▶ [ASSIGNED TASK]:
Retype only what runs from the first line of the listing to the line holding "discount: 5% = 1476.55 -> 5% = 1267.55", both included. Do not retype the pictures.

+-------+

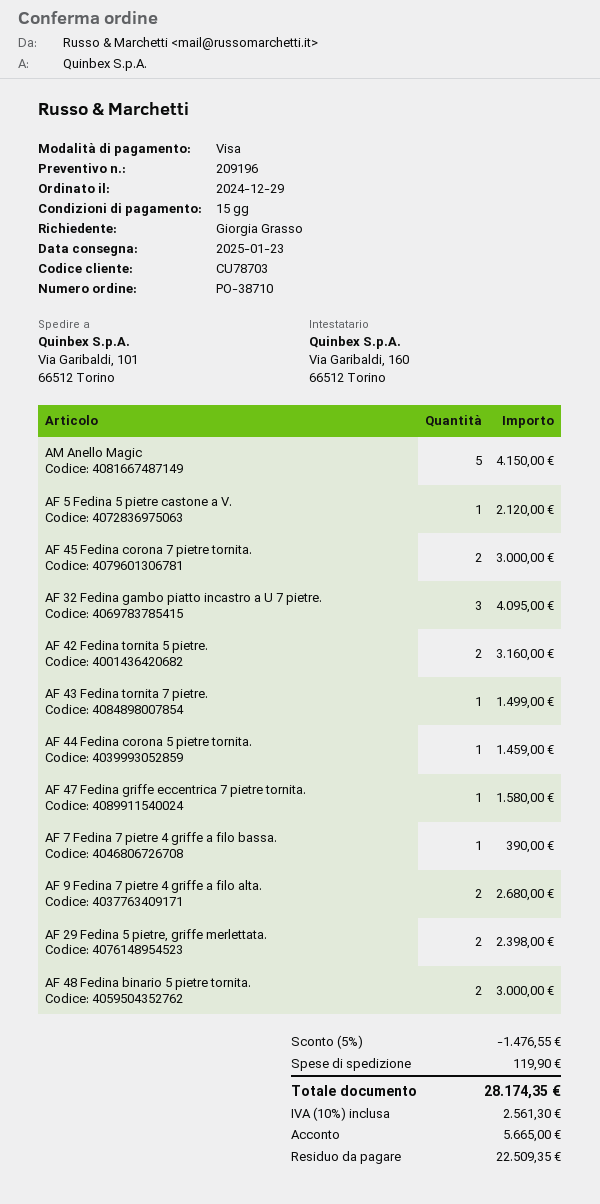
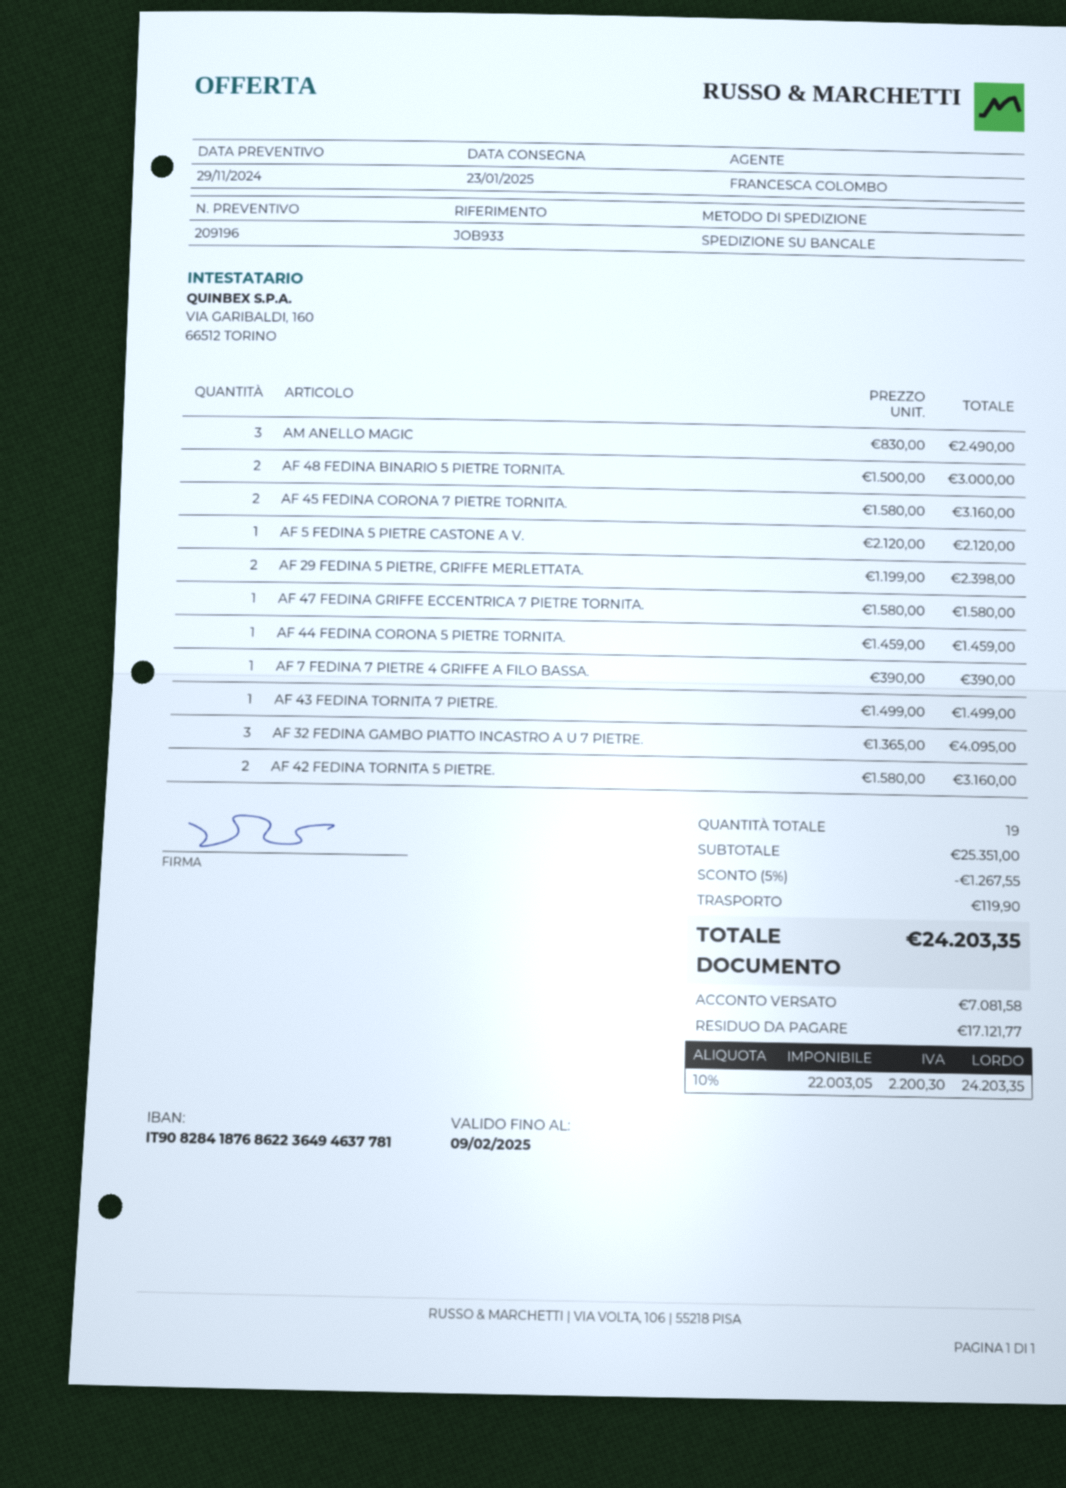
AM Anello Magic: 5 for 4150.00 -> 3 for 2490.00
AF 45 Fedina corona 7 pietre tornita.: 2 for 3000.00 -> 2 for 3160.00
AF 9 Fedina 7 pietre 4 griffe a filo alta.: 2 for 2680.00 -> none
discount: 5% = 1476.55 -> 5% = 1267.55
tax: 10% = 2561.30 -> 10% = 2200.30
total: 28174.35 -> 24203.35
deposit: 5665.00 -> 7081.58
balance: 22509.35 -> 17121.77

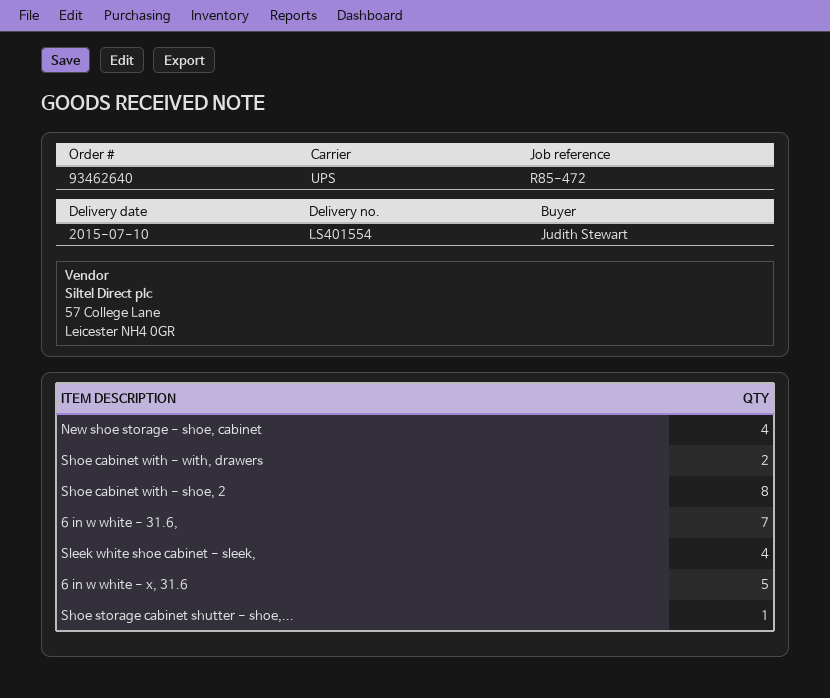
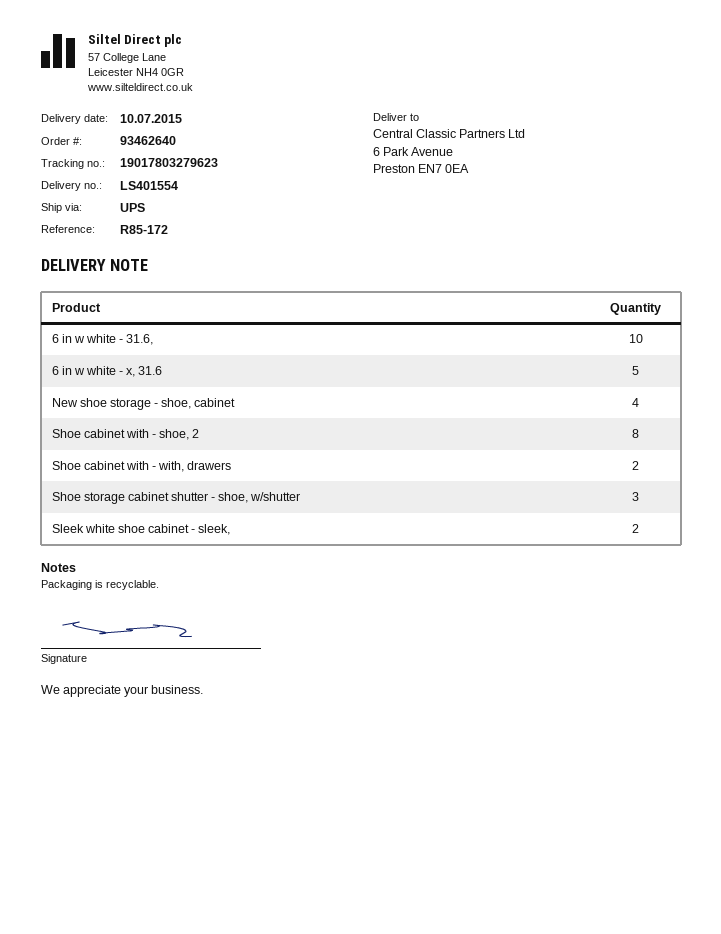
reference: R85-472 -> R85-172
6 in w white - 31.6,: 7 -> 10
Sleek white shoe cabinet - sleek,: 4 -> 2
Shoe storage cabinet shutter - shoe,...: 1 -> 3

+-------+

▶ [TASK RESPONSE]:
AM Anello Magic: 5 for 4150.00 -> 3 for 2490.00
AF 45 Fedina corona 7 pietre tornita.: 2 for 3000.00 -> 2 for 3160.00
AF 9 Fedina 7 pietre 4 griffe a filo alta.: 2 for 2680.00 -> none
discount: 5% = 1476.55 -> 5% = 1267.55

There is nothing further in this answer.